Fixes: ef4c9f4f6546 ("KVM: selftests: Fix 32-bit truncation of vm_get_max_gfn()")
Cc: [email protected]
Cc: David Matlack <[email protected]>
Reported-by: Maxim Levitsky <[email protected]>
Signed-off-by: Paolo Bonzini <[email protected]>
---
tools/testing/selftests/kvm/lib/kvm_util.c | 6 ++++++
1 file changed, 6 insertions(+)
diff --git a/tools/testing/selftests/kvm/lib/kvm_util.c b/tools/testing/selftests/kvm/lib/kvm_util.c
index 10a8ed691c66..d995cc9836ee 100644
--- a/tools/testing/selftests/kvm/lib/kvm_util.c
+++ b/tools/testing/selftests/kvm/lib/kvm_util.c
@@ -309,6 +309,12 @@ struct kvm_vm *vm_create(enum vm_guest_mode mode, uint64_t phy_pages, int perm)
/* Limit physical addresses to PA-bits. */
vm->max_gfn = ((1ULL << vm->pa_bits) >> vm->page_shift) - 1;
+#ifdef __x86_64__
+ /* Avoid reserved HyperTransport region on AMD processors. */
+ if (vm->pa_bits == 48)
+ vm->max_gfn = 0xfffcfffff;
+#endif
+
/* Allocate and setup memory for guest. */
vm->vpages_mapped = sparsebit_alloc();
if (phy_pages != 0)
--
2.27.0
On Thu, 2021-08-05 at 06:54 -0400, Paolo Bonzini wrote:
> Accessing guest physical addresses at 0xFFFD_0000_0000 and above causes
> a failure on AMD processors because those addresses are reserved by
> HyperTransport (this is not documented).
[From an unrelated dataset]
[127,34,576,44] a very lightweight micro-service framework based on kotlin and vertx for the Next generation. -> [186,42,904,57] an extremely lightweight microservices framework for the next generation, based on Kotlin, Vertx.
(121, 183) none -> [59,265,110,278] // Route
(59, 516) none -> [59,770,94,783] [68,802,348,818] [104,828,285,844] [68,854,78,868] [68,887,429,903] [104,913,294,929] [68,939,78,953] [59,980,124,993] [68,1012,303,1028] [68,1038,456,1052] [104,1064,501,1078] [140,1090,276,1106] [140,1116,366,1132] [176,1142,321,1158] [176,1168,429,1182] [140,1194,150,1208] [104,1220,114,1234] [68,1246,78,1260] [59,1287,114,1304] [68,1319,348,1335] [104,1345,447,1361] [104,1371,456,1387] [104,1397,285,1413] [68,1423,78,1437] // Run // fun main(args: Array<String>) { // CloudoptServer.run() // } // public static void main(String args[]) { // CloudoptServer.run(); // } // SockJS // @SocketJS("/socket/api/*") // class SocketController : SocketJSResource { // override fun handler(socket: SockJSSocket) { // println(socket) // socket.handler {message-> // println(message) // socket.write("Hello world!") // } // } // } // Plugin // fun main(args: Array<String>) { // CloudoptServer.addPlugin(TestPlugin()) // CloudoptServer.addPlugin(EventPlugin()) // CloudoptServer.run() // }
Avoid selftests failures
> by reserving those guest physical addresses.
>
> Fixes: ef4c9f4f6546 ("KVM: selftests: Fix 32-bit truncation of vm_get_max_gfn()")
> Cc: [email protected]
> Cc: David Matlack <[email protected]>
> Reported-by: Maxim Levitsky <[email protected]>
> Signed-off-by: Paolo Bonzini <[email protected]>
> ---
> tools/testing/selftests/kvm/lib/kvm_util.c | 6 ++++++
> 1 file changed, 6 insertions(+)
>
> diff --git a/tools/testing/selftests/kvm/lib/kvm_util.c b/tools/testing/selftests/kvm/lib/kvm_util.c
> index 10a8ed691c66..d995cc9836ee 100644
> --- a/tools/testing/selftests/kvm/lib/kvm_util.c
> +++ b/tools/testing/selftests/kvm/lib/kvm_util.c
> @@ -309,6 +309,12 @@ struct kvm_vm *vm_create(enum vm_guest_mode mode, uint64_t phy_pages, int perm)
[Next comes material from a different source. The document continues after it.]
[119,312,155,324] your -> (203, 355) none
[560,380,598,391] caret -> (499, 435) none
> /* Limit physical addresses to PA-bits. */
> vm->max_gfn = ((1ULL << vm->pa_bits) >> vm->page_shift) - 1;
>
> +#ifdef __x86_64__
> + /* Avoid reserved HyperTransport region on AMD processors. */
> + if (vm->pa_bits == 48)
> + vm->max_gfn = 0xfffcfffff;
> +#endif
> +
> /* Allocate and setup memory for guest. */
> vm->vpages_mapped = sparsebit_alloc();
> if (phy_pages != 0)
I probably would have restricted this workaround to AMD vendor string,
but I don't mind this to be like that as well at least for now.
Reviewed-by: Maxim Levitsky <[email protected]>
Best regards,
Maxim Levitsky
On 8/5/21 11:54 AM, Paolo Bonzini wrote:
> Accessing guest physical addresses at 0xFFFD_0000_0000 and above causes
> a failure on AMD processors because those addresses are reserved by
> HyperTransport (this is not documented).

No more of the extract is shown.